Automaticamente sempre que penso nela, lembro que ela supostamente possa ter assassinado meu pai. Confesso que no começo eu senti raiva, mas agora tudo é diferente. Vejo que a culpa de ele ter morrido não foi somente dela, mas minha também, eu sou mais culpado do que ela. Nem sei se ela sobreviveu àquela queda e só de pensar nisso, meu peito se aperta e a uma dor perfura meu coração. Não consigo descrever o que realmente sinto por ela. Tudo que sei é que não é raiva, nem ódio. É algo tão mais forte que anula tudo isso, e que mesmo sem saber se ela está viva eu não consigo parar de senti-lo.

Todas as noites antes de dormir eu desejo que ela esteja aqui comigo, só assim eu descobriria a verdade de uma vez por todas. Talvez ouvindo tudo de sua boca, eu seja capaz de acreditar que ela possa ter assassinado ele. Mesmo com todas as evidencias apontando que eu matei a presidente, ela me deu um voto de confiança. E farei o mesmo por ela, pois ela me provou que é mais que merecedora do benéfico da duvida.

Fico refletindo sobre tudo que eu havia dito ao soldado Guimarães e para ser sincero comigo mesmo, ainda não tenho plena certeza sobre tudo que eu disse, mas sei que algo precisa ser feito e tem que ser logo. Pelo caminho que as coisas estão seguindo, estamos indo em direção a uma guerra sem fim.

Combinei de me encontrar com ele no jardim, na madrugada para explicar melhor o que realmente pretendo, no entanto ele já entendeu exatamente o que eu quero. Estou fazendo todas as minhas apostas nele, espero que ele realmente possa me ajudar a tirar o sargento Eduardo do poder. Eu ainda não sei o que fazer depois que ele estiver fora de rota, mas tenho certeza que tanto quanto eu desejo, sei que muitos soldados também querem o fim dessa maldita guerra.

Antes eu me perguntava como esses soldados são capazes de fazer tudo o que fazem e ainda assim conseguirem viver em paz? Contudo eu percebi que estava completamente enganado.
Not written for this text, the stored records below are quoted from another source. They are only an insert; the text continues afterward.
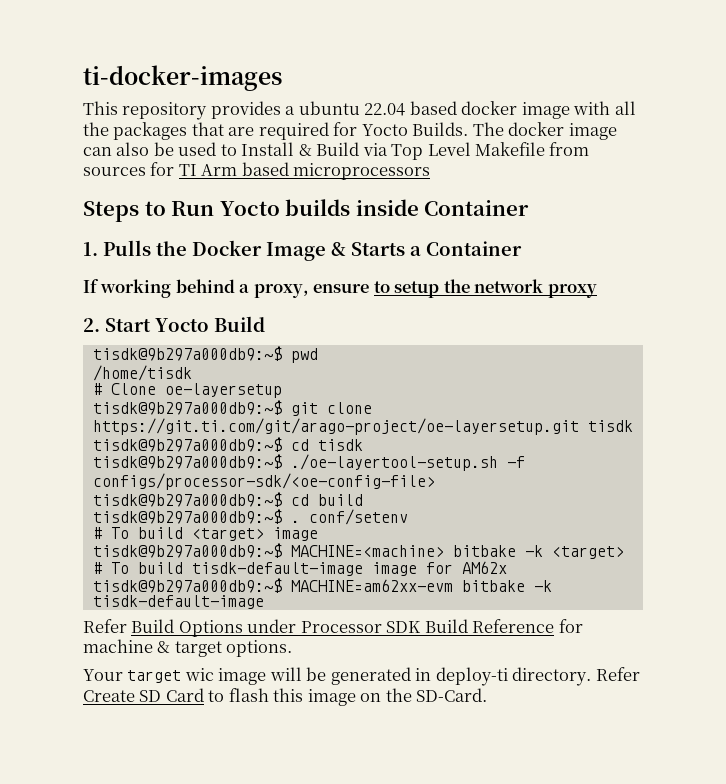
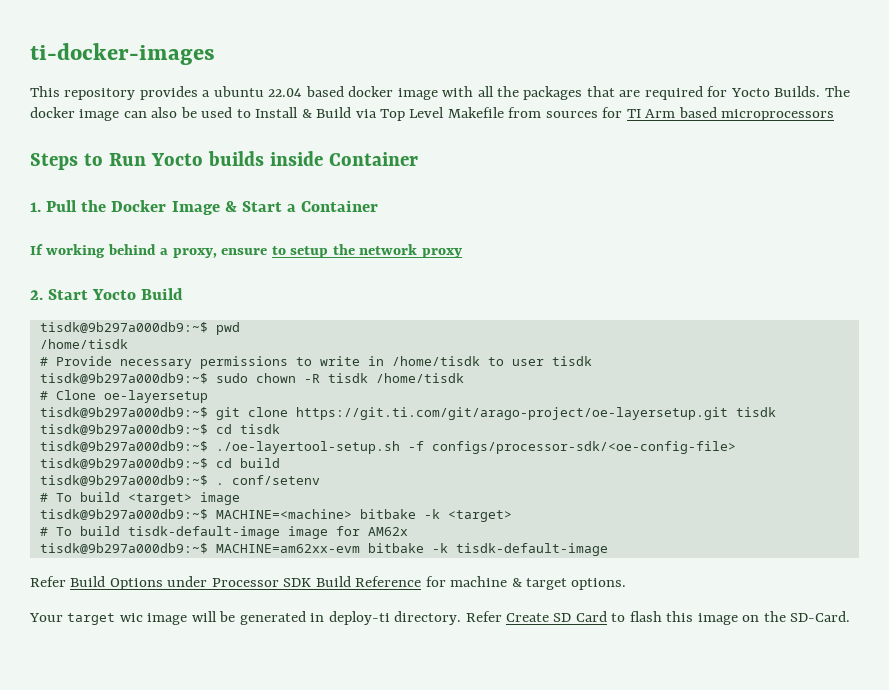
- 1. Pulls the Docker Image & Starts a Container
+ 1. Pull the Docker Image & Start a Container
+ # Provide necessary permissions to write in /home/tisdk to user tisdk
+ tisdk@9b297a000db9:~$ sudo chown -R tisdk /home/tisdk

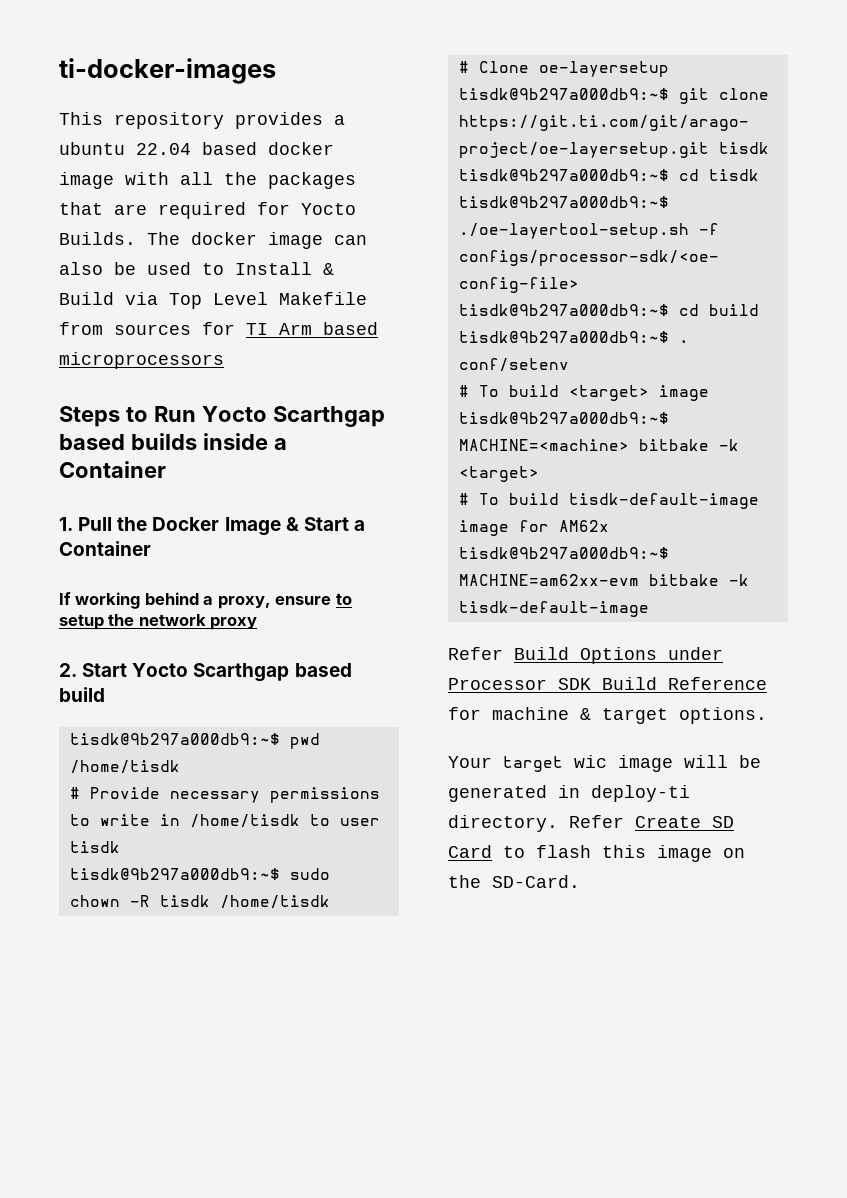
- Steps to Run Yocto builds inside Container
+ Steps to Run Yocto Scarthgap based builds inside a Container
- 2. Start Yocto Build
+ 2. Start Yocto Scarthgap based build

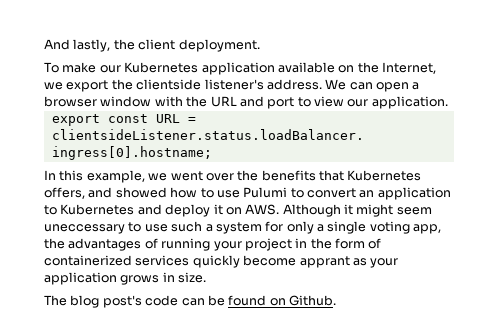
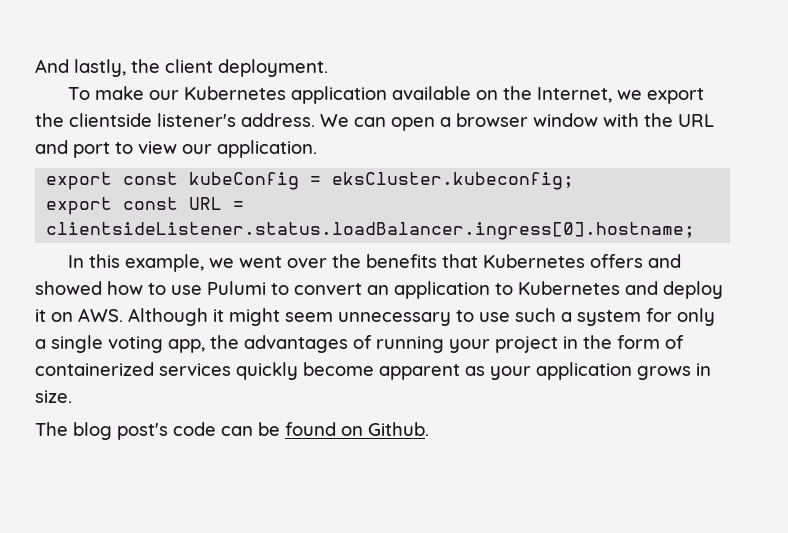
+ export const kubeConfig = eksCluster.kubeconfig;
- In this example, we went over the benefits that Kubernetes offers, and showed how to use Pulumi to convert an application to Kubernetes and deploy it on AWS. Although it might seem uneccessary to use such a system for only a single voting app, the advantages of running your project in the form of containerized services quickly become apprant as your application grows in size.
+ In this example, we went over the benefits that Kubernetes offers and showed how to use Pulumi to convert an application to Kubernetes and deploy it on AWS. Although it might seem unnecessary to use such a system for only a single voting app, the advantages of running your project in the form of containerized services quickly become apparent as your application grows in size.

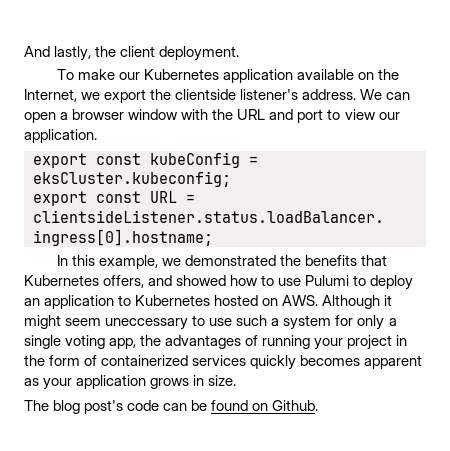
- In this example, we went over the benefits that Kubernetes offers and showed how to use Pulumi to convert an application to Kubernetes and deploy it on AWS. Although it might seem unnecessary to use such a system for only a single voting app, the advantages of running your project in the form of containerized services quickly become apparent as your application grows in size.
+ In this example, we demonstrated the benefits that Kubernetes offers, and showed how to use Pulumi to deploy an application to Kubernetes hosted on AWS. Although it might seem uneccessary to use such a system for only a single voting app, the advantages of running your project in the form of containerized services quickly becomes apparent as your application grows in size.

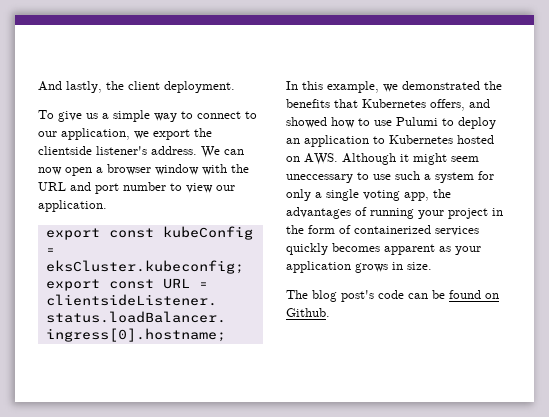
- To make our Kubernetes application available on the Internet, we export the clientside listener's address.
+ To give us a simple way to connect to our application, we export the clientside listener's address.
- We can open a browser window with the URL and port to view our application.
+ We can now open a browser window with the URL and port number to view our application.

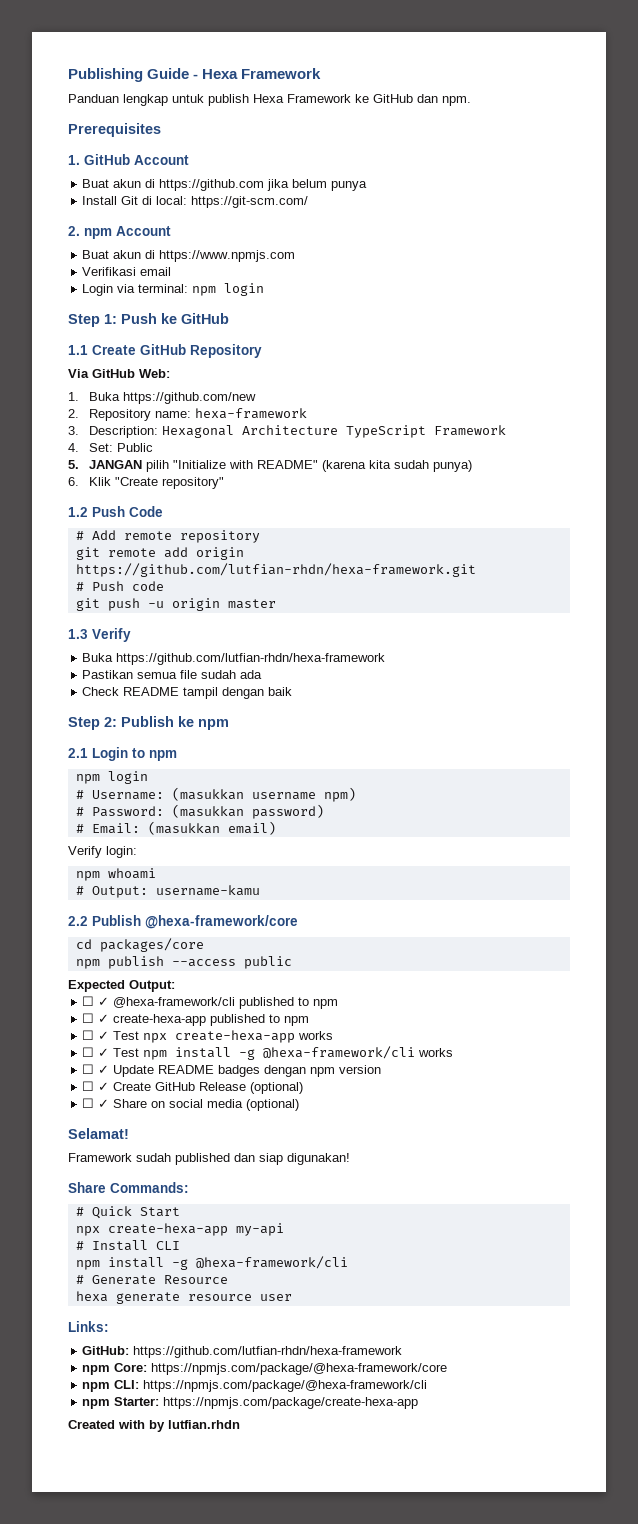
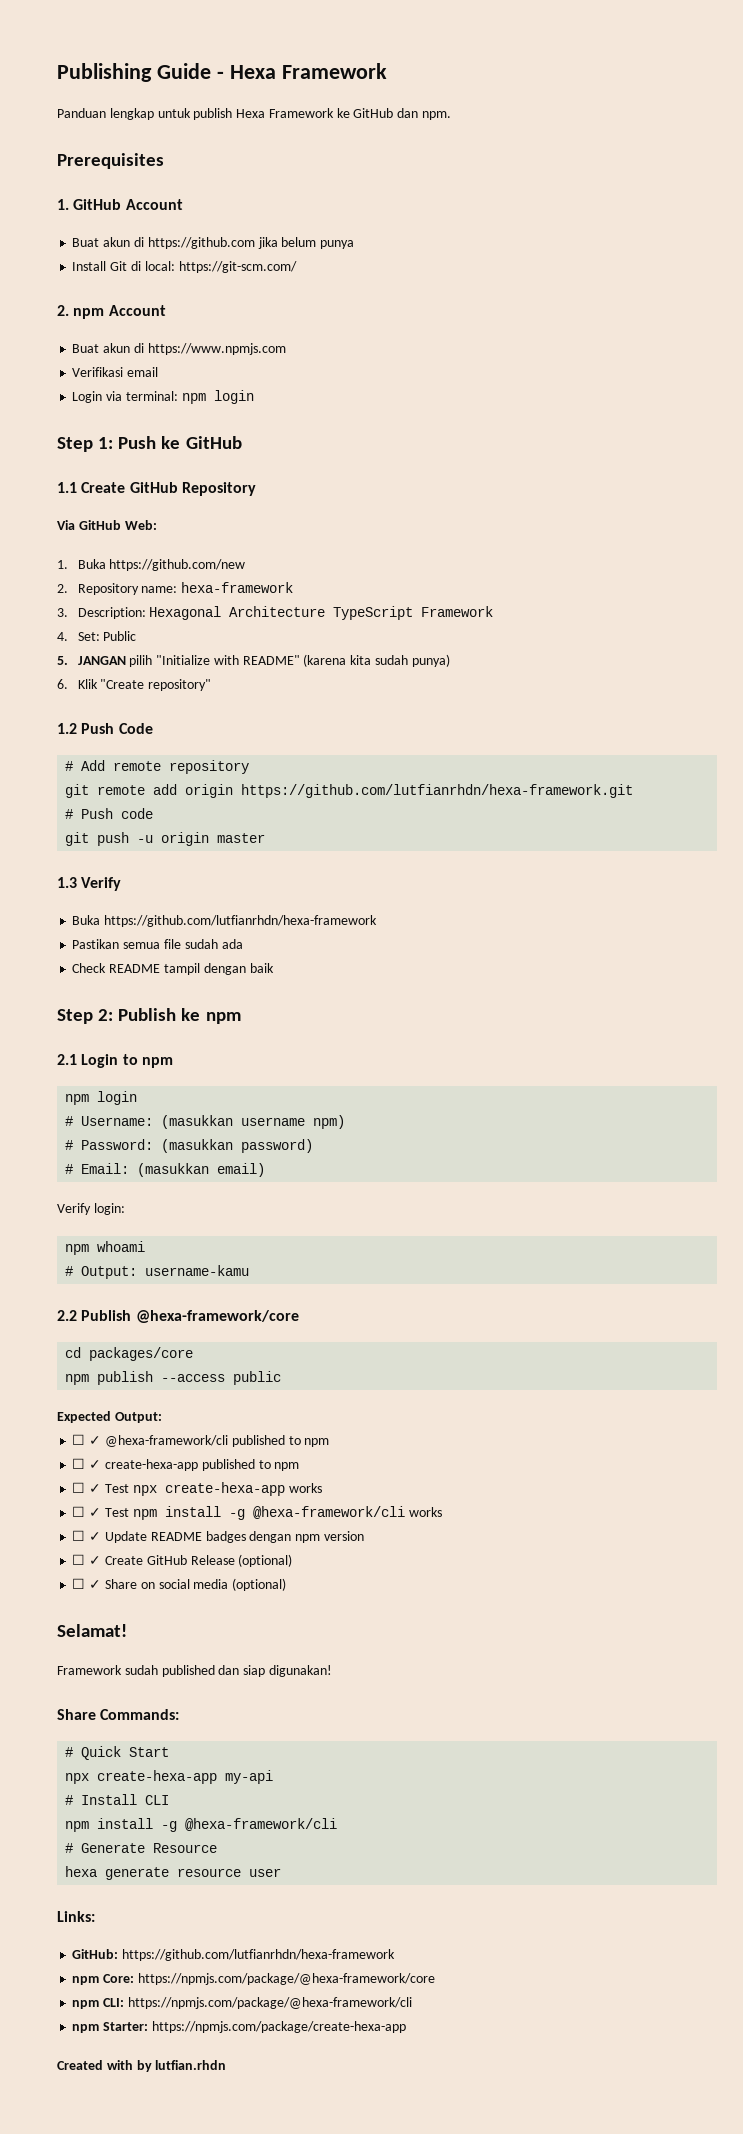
- git remote add origin https://github.com/lutfian-rhdn/hexa-framework.git
+ git remote add origin https://github.com/lutfianrhdn/hexa-framework.git
- Buka https://github.com/lutfian-rhdn/hexa-framework
+ Buka https://github.com/lutfianrhdn/hexa-framework
- GitHub: https://github.com/lutfian-rhdn/hexa-framework
+ GitHub: https://github.com/lutfianrhdn/hexa-framework

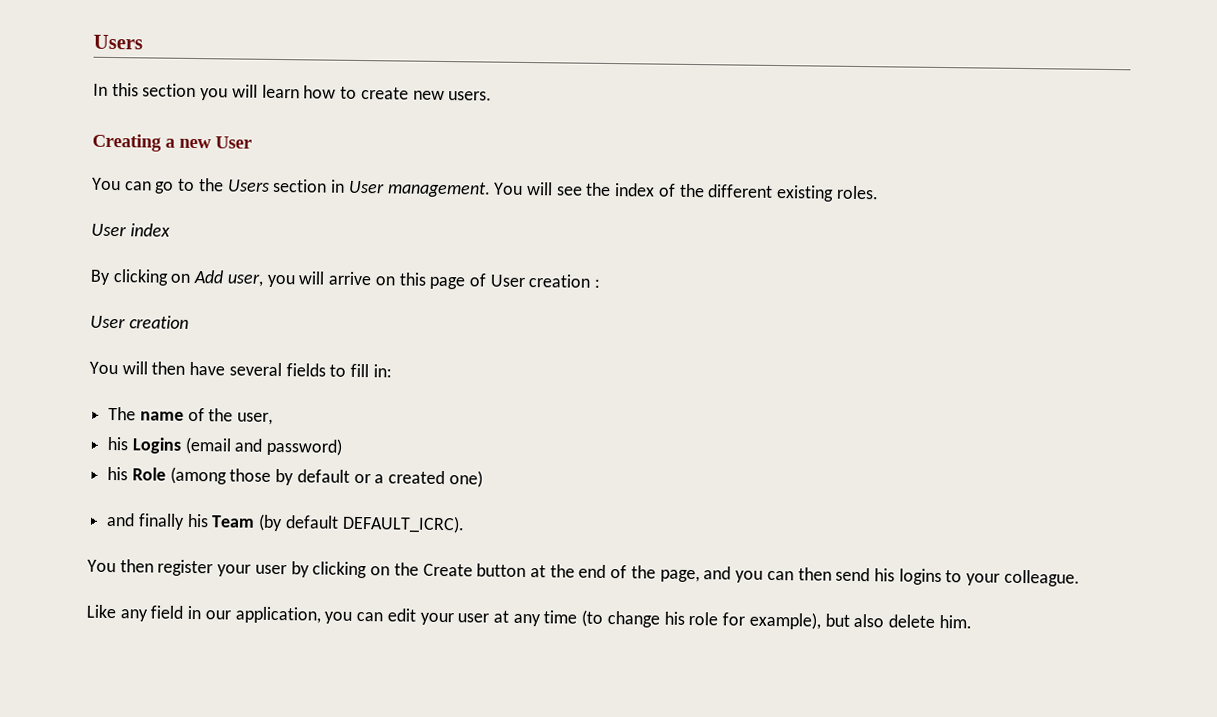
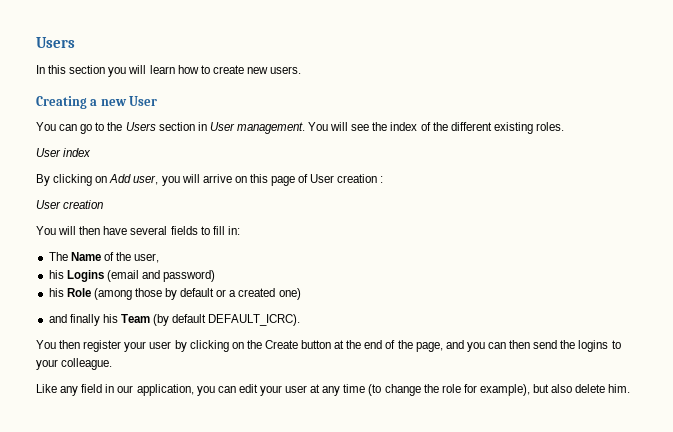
- The name of the user,
+ The Name of the user,
- You then register your user by clicking on the Create button at the end of the page, and you can then send his logins to your colleague.
+ You then register your user by clicking on the Create button at the end of the page, and you can then send the logins to your colleague.
- Like any field in our application, you can edit your user at any time (to change his role for example), but also delete him.
+ Like any field in our application, you can edit your user at any time (to change the role for example), but also delete him.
Muito deles também são vitimas desse sistema, são escravos obrigados a lutarem nessa guerra. Grande parte deles é formada por democráticos que se renderam ao ditador, acreditando que ganhariam clemencia e liberdade, entretanto eles foram apenas escravizados com o próprio consentimento. Os que não são exterminados e nem mandados a campos de trabalho e exploração, viram soldados do ditador. Sob constantes ameaças de que suas famílias sejam bombardeadas no estado do Espirito Santo, eles fazem tudo que o ditador manda.

Eu quero mudar tudo isso. Quero eles acreditem que possam realmente ser libertados dessa escravidão, dessa falsa liberdade. Sei que por muito tempo eles irão carregar as marcas dessa guerra, mas se todos nós quisermos encontrar a paz, vamos ter que aprender a superar tudo e todas as diferenças.

Não há mais ninguém nos corredores. Eduardo já se recolheu para o seu quarto, e somente dois soldados guardam as portas. Desço as escadas cuidadosamente para não fazer alarde. Do lado de fora alguns soldados fazem a ronda, espero até a troca de turno e sigo para jardim.

Guimarães ainda não chegou. O relógio marca três e treze da madrugada. Ele está atrasado. Será que desistiu? E se ele contou tudo ao Eduardo? E se descobriram tudo? A cada minuto que ele demora, as duvidas vão se acumulando na minha cabeça e não consigo parar de pensar de que tudo deu errado. Vou esperar mais alguns minutos se ele não chegar vou embora, não posso correr risco sozinho aqui. Escuto alguém pisando nas folhas secas. Será que é ele? Meu coração se alivia quando ele surge por entre as plantas.

- Você demorou. Digo. - Já estava indo embora.

Ele me olha com um olhar estranho, como se eu não estivesse falando serio.